This week saw more lives lost in a natural disaster in Mexico City and the UK government is heavily engaged in supporting the British overseas territories in the Caribbean in the aftermath of Hurricanes Irma and Maria. Our thoughts go out to them and to our staff overseas led by Professor Nick Gent who is in the British Virgin Islands supporting the local response there.
Our Stoptober 2017 campaign has launched, encouraging smokers to quit smoking for 28 days as they are then 5 times more likely to quit for good. Smoking prevalence is at an all-time low, down to 15.5% of the adult population. But there are still nearly 7 million people smoking regularly and it remains the biggest cause of preventable early death. The good news is that new data published yesterday in a University College of London (UCL) report shows that quitting success rates are at their highest for at least a decade, up to 19.8% for the first six months of this year. This is significantly higher than the average for the last 10 years (15.7%). The sharp increase in success rates is being seen entirely among those less well-off. For the first time, smokers in manual occupational groups have virtually the same chances of quitting as anyone else. The campaign was launched through TV, digital, social media advertising and a media partnership with TalkSport. Along with local Stop Smoking Services, local authorities and the NHS, Stoptober is being supported by a number of commercial partners and employers.
The UK has one of the most comprehensive vaccination programmes in the world. The latest figures published on Wednesday show that coverage for 1 dose of MMR at five years has for the first time reached the World Health Organisation target of 95%. We must continue to get the message across to parents that this is the best protection that they can obtain for their children against what remains life threatening conditions in many countries. Lest we forget, vaccination comes only second to clean water as the most effective public health intervention in the world.
Often dubbed a silent killer because there are no symptoms, the only way to know if you are at risk from a stroke or heart disease is to have a blood pressure check. This week is Know Your Number! Week the UK’s biggest blood pressure testing and awareness event. Run by Blood Pressure UK and supported by PHE, this year's theme is Stop Stroke. High blood pressure is responsible for approximately 60% of strokes and the number of strokes among younger adults is increasing. As 9 out of 10 strokes are preventable we want people to be as familiar with their blood pressure numbers as they are with their pin number and of course then to act on this. You can find your nearest blood pressure testing centre on the One You website.
Stories promoting new diets and offering differing nutrition advice that often contradicts previous coverage on another study are a regular staple of the media news cycle. One day saturated fat might be bad for your health, the next day it is not so bad. Most recently an international study of diets published in The Lancet led to headlines such as “Low-fat diet may increase chance of an early death”. This creates understandable confusion and misunderstanding and our chief nutritionist Dr Alison Tedstone separates fact from fiction in her latest blog. It is well worth a read.
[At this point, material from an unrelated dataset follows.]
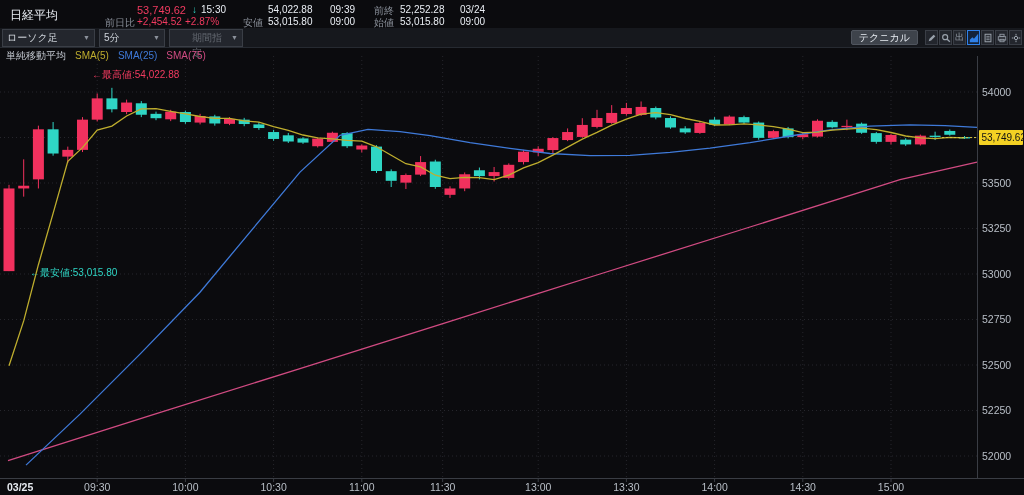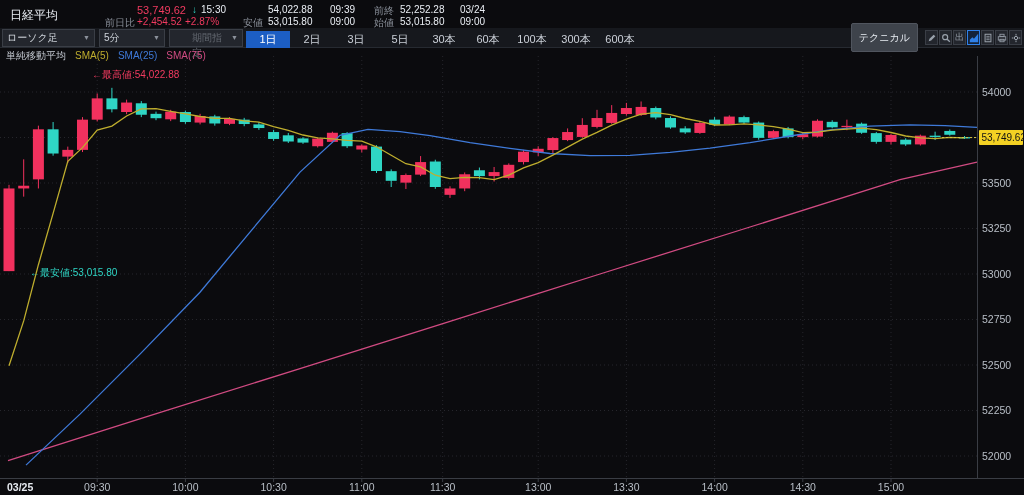"1日 2日 3日 5日 30本" div.periods { html: <div><div>1日</div><div>2日</div><div>3日</div><div>5日</div><div>30本</div><div>60本</div><div>100本</div><div>300本</div><div>600本</div></div> -> none }
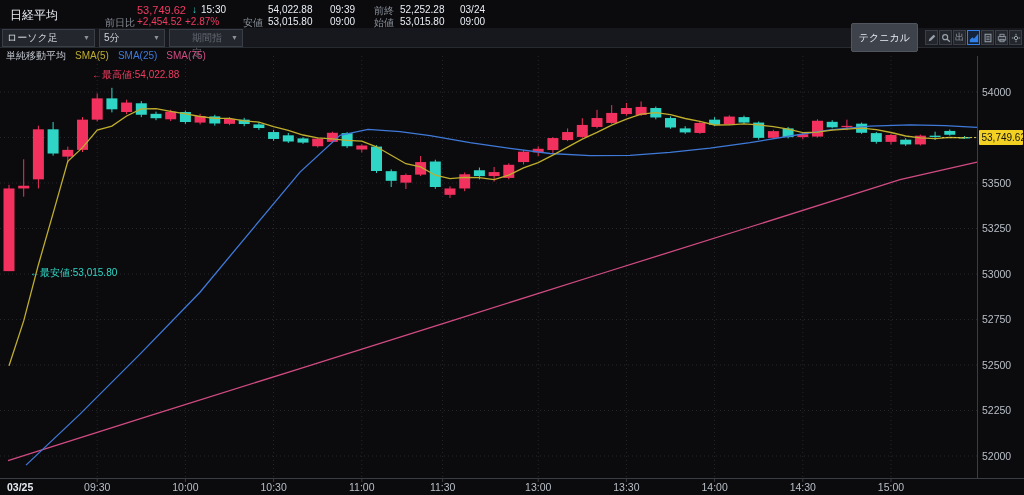"テクニカル" .tech { height: 29px -> 15px }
The number of cancers being diagnosed as an emergency presentation fell from 24% in 2006 to 20% in 2014 according to the 4th update of our Routes to Diagnosis project, a key part of England’s efforts to improve cancer survival. Routes to Diagnosis identifies eight different routes that patients take through the healthcare system before getting a cancer diagnosis. The data will help the NHS better understand how people get diagnosed, and thus where we should target the development and evaluation of early diagnosis interventions. It is the biggest collection of data of this kind in the world and by continuing to develop it we are building a unique insight into why some cancers in England are diagnosed late. Do please take a look.
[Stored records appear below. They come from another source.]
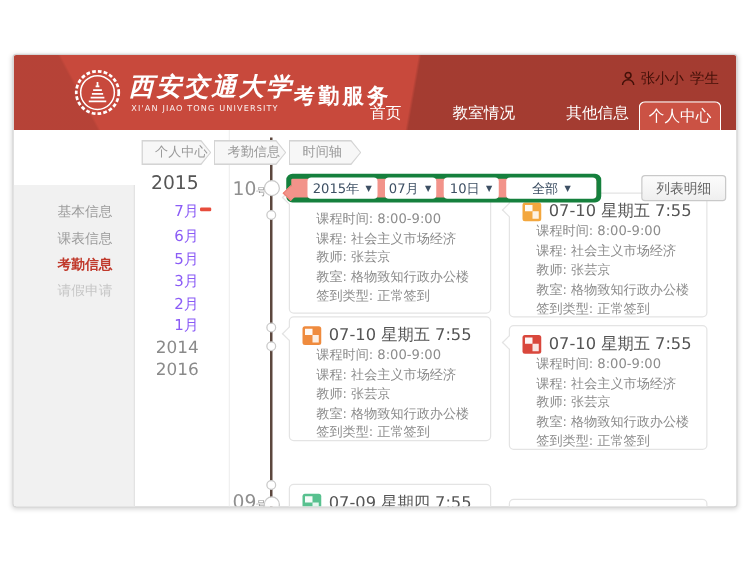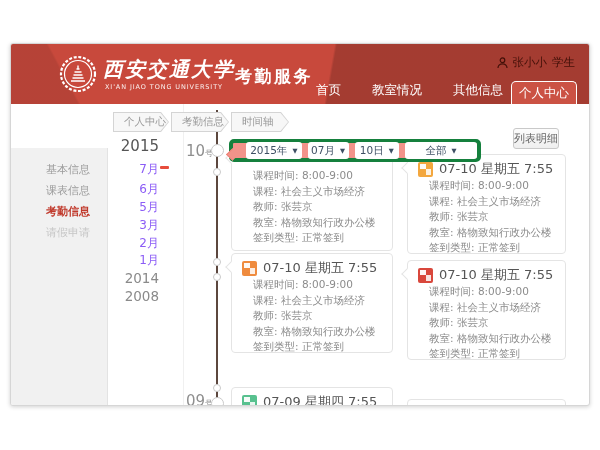"首页" .navrow { gap: 31px -> 41px }
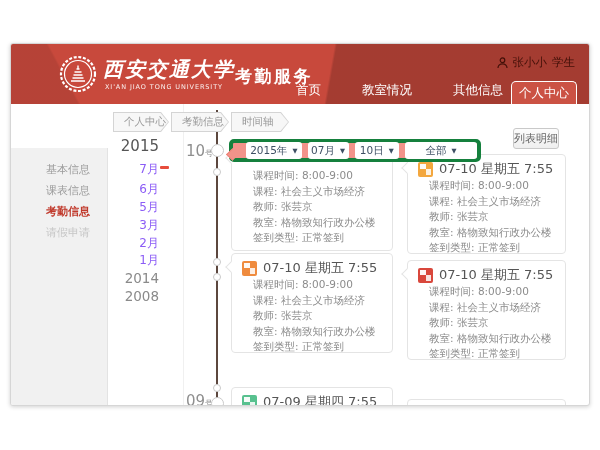"列表明细" .listbtn { top: 84px -> 96px; width: 46px -> 68px }
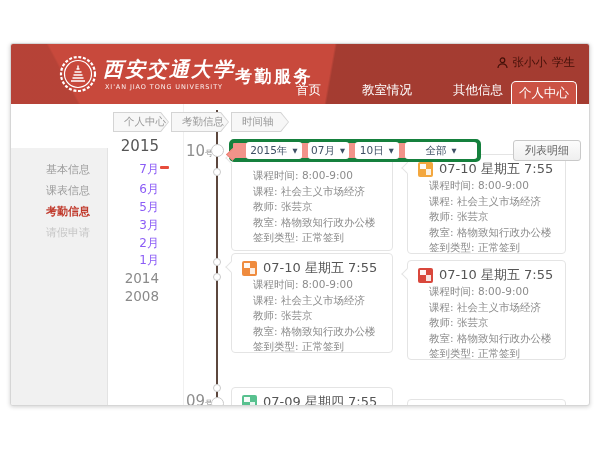"2008" div.ymark { text: 2008 -> 2016 }
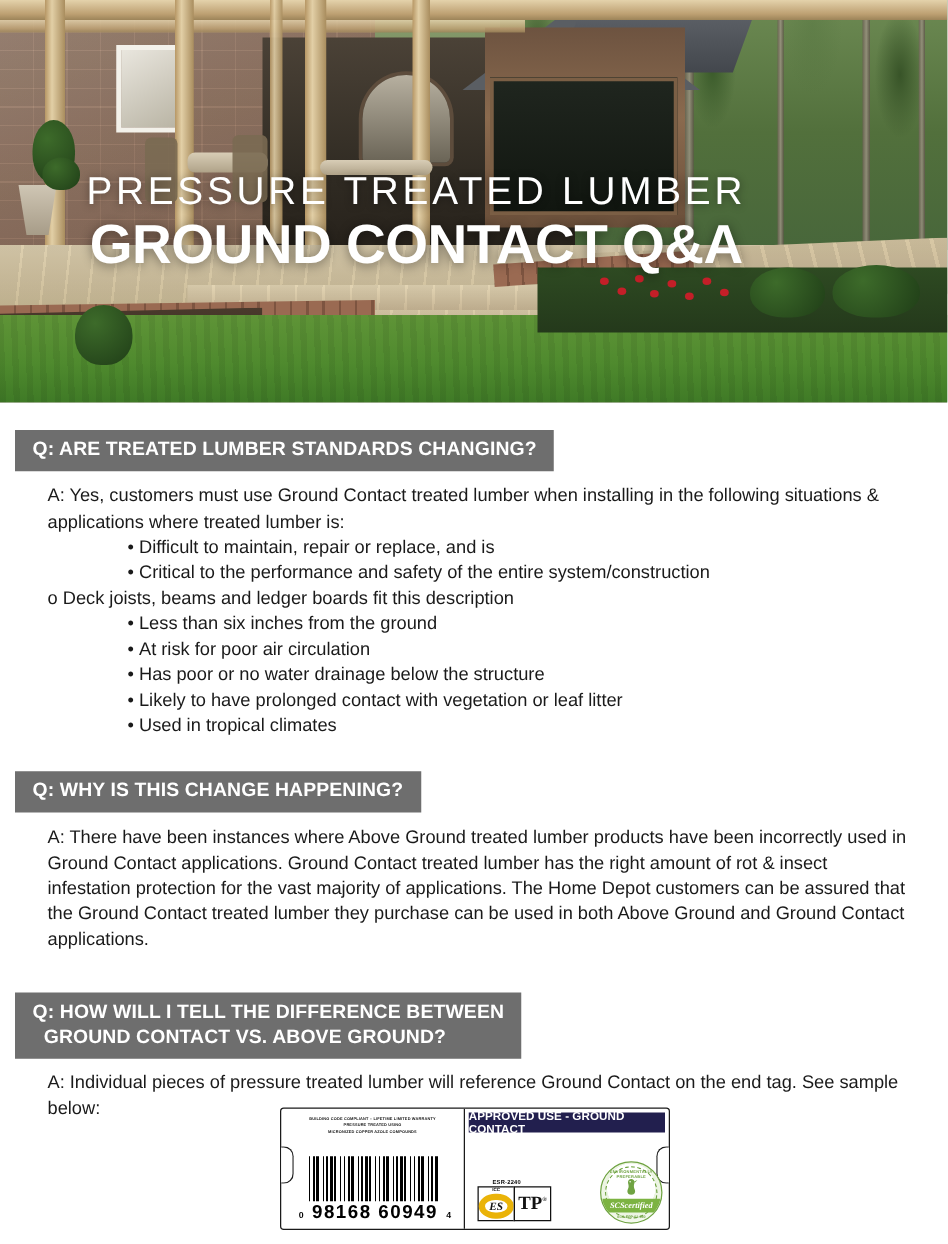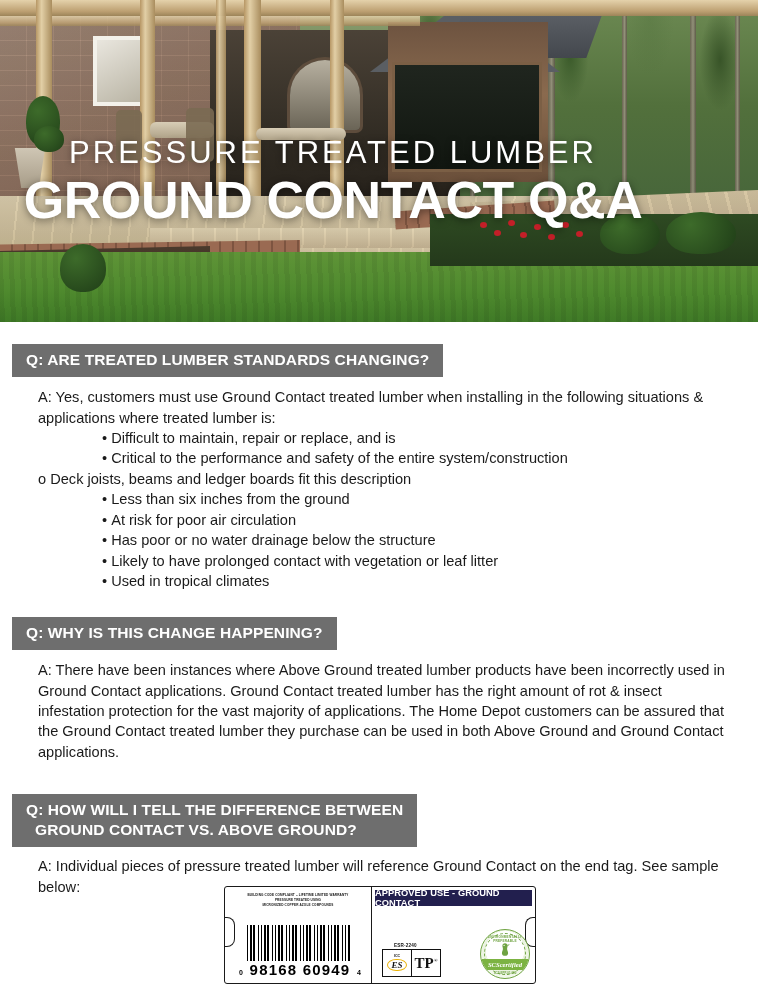"GROUND CONTACT Q&A" .hero-main { font-size: 52px -> 44px }
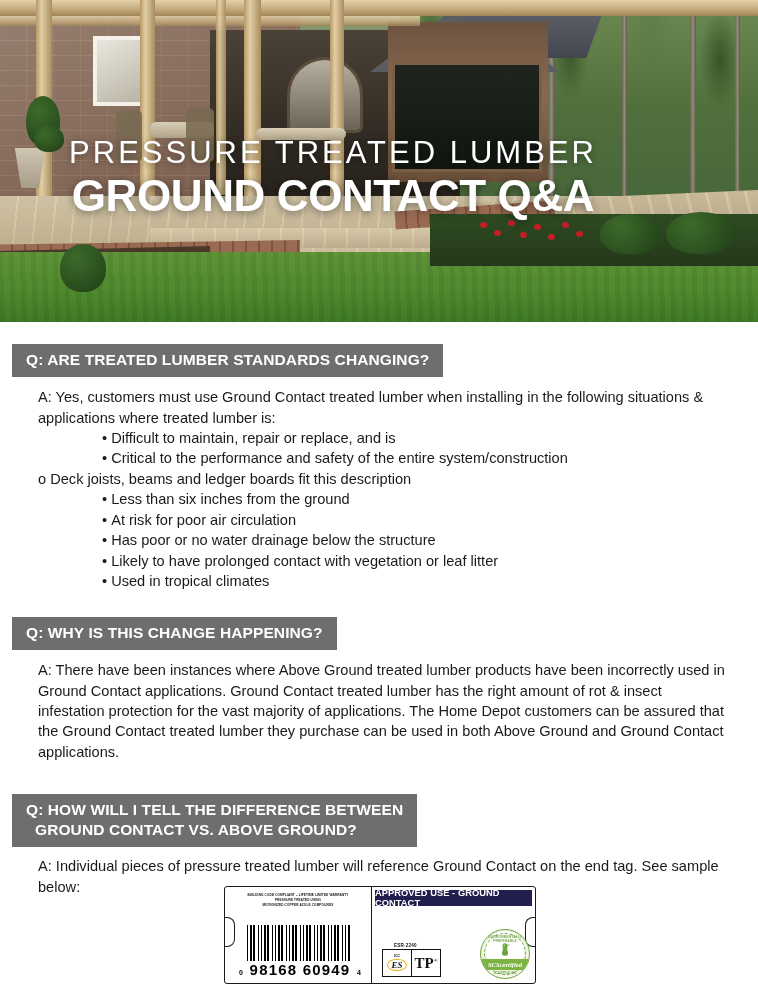"ES" .icc-es { border: 1px solid #eab308 -> 5px solid #eab308 }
And finally, the It Starts with Me campaign developed by the Terrence Higgins Trust, and commissioned by PHE, swept the board at the British Medical Association Patient Information Awards this week winning the resource of the year award and innovation category. The campaign features a range of resources – from advertising, booklets, posters, wallet cards and an interactive website to cut new HIV infections through promoting condom use, increased testing and starting treatment. Well done to all those involved.